## ASSIGNMENT
Only the count should appear in your answer: how many lines of the data below contain the word "size"?

## INFORMATION

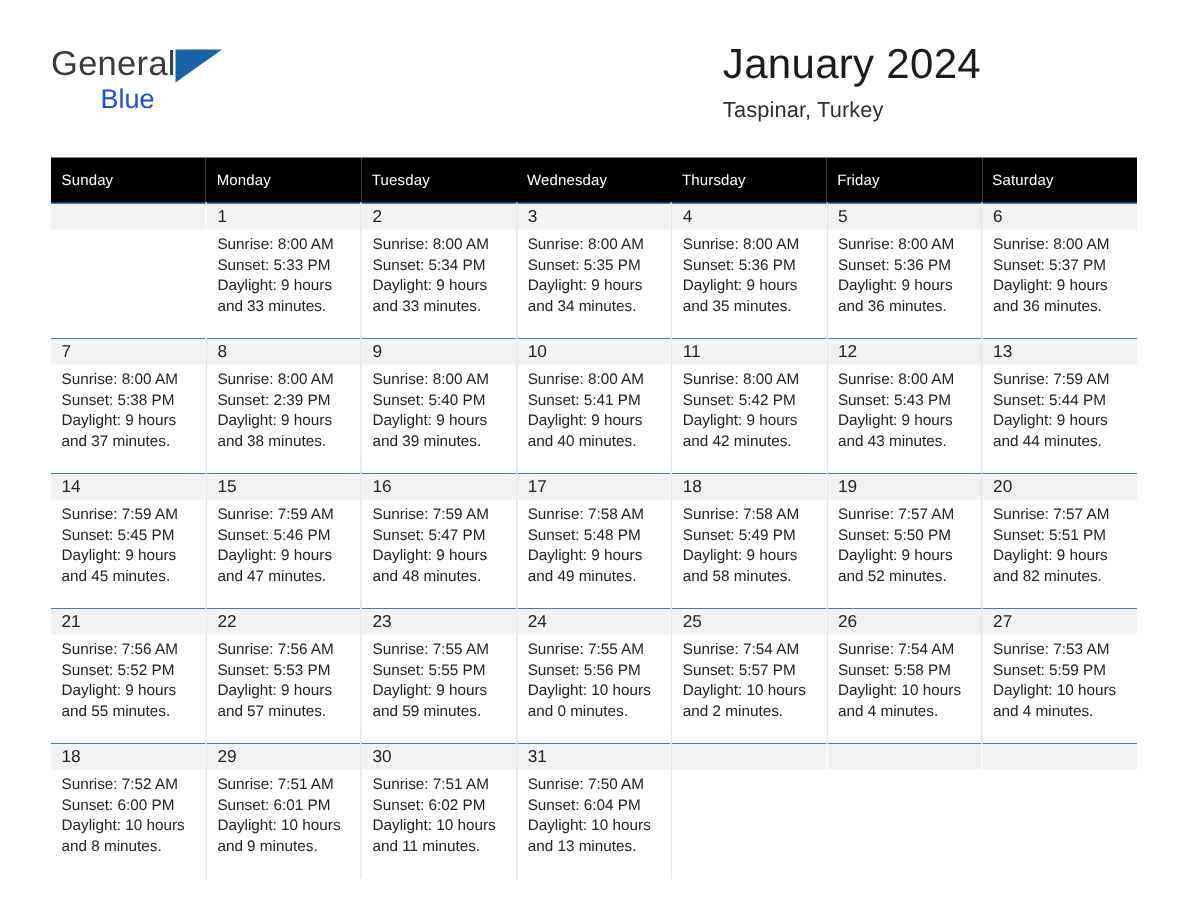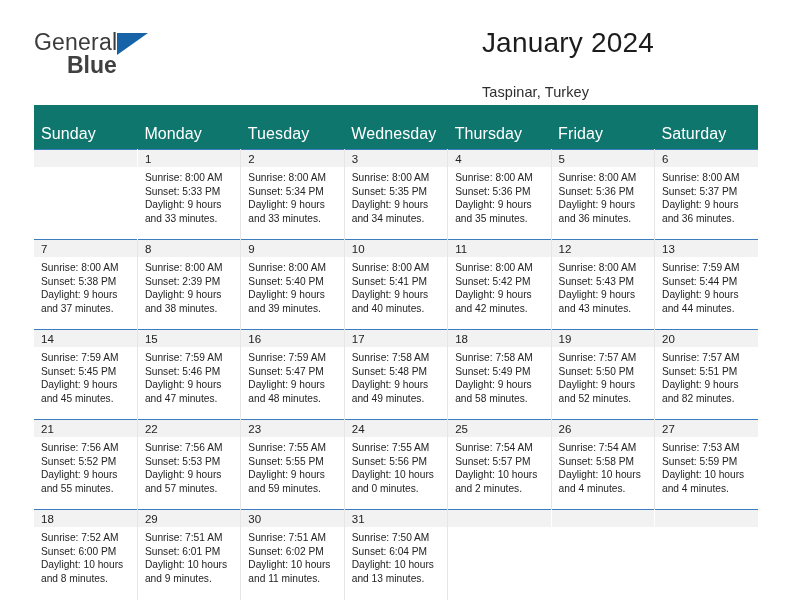--- a/index.html
+++ b/index.html
@@ -53,12 +53,11 @@
     border-bottom: 22px solid transparent;
   }
   .brand-bottom {
-    font-size: 23px;
-    color: #404040;
+    font-size: 18px;
+    color: #1d4ed8;
     line-height: 24px;
     padding-left: 33px;
     margin-top: -1px;
-    font-weight: bold;
   }
   .titles {
     text-align: left;

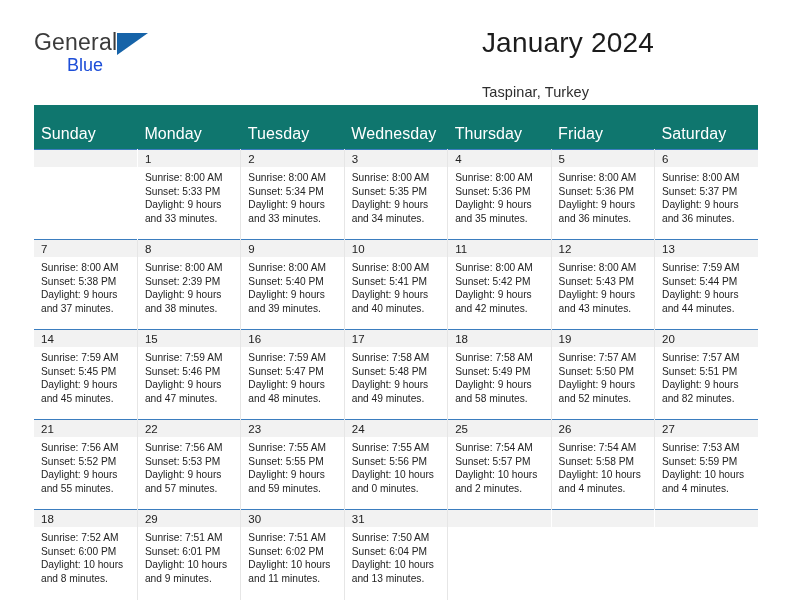--- a/index.html
+++ b/index.html
@@ -74,7 +74,7 @@
     font-size: 14.5px;
     color: #2e2e2e;
     line-height: 20px;
-    margin-top: 22px;
+    margin-top: 4px;
     letter-spacing: 0.1px;
   }
 

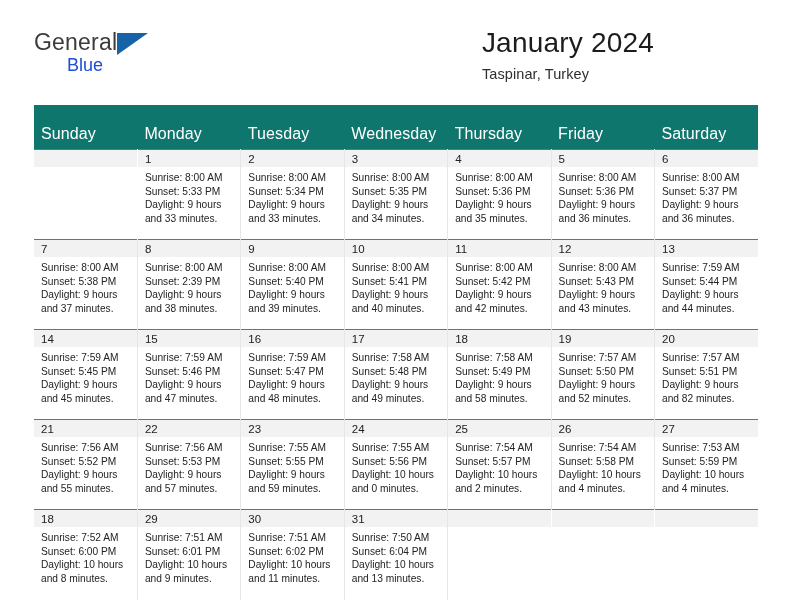--- a/index.html
+++ b/index.html
@@ -88,12 +88,12 @@
   .calendar col { width: 103.42px; }
 
   thead th {
-    background: #0f766e;
+    background: #000000;
     color: #ffffff;
-    font-size: 16px;
+    font-size: 10px;
     font-weight: normal;
     text-align: left;
-    padding: 19px 0 5px 7px;
+    padding: 5px 0 5px 7px;
     height: 20px;
     letter-spacing: 0.1px;
   }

## EXERCISE SOLUTION
5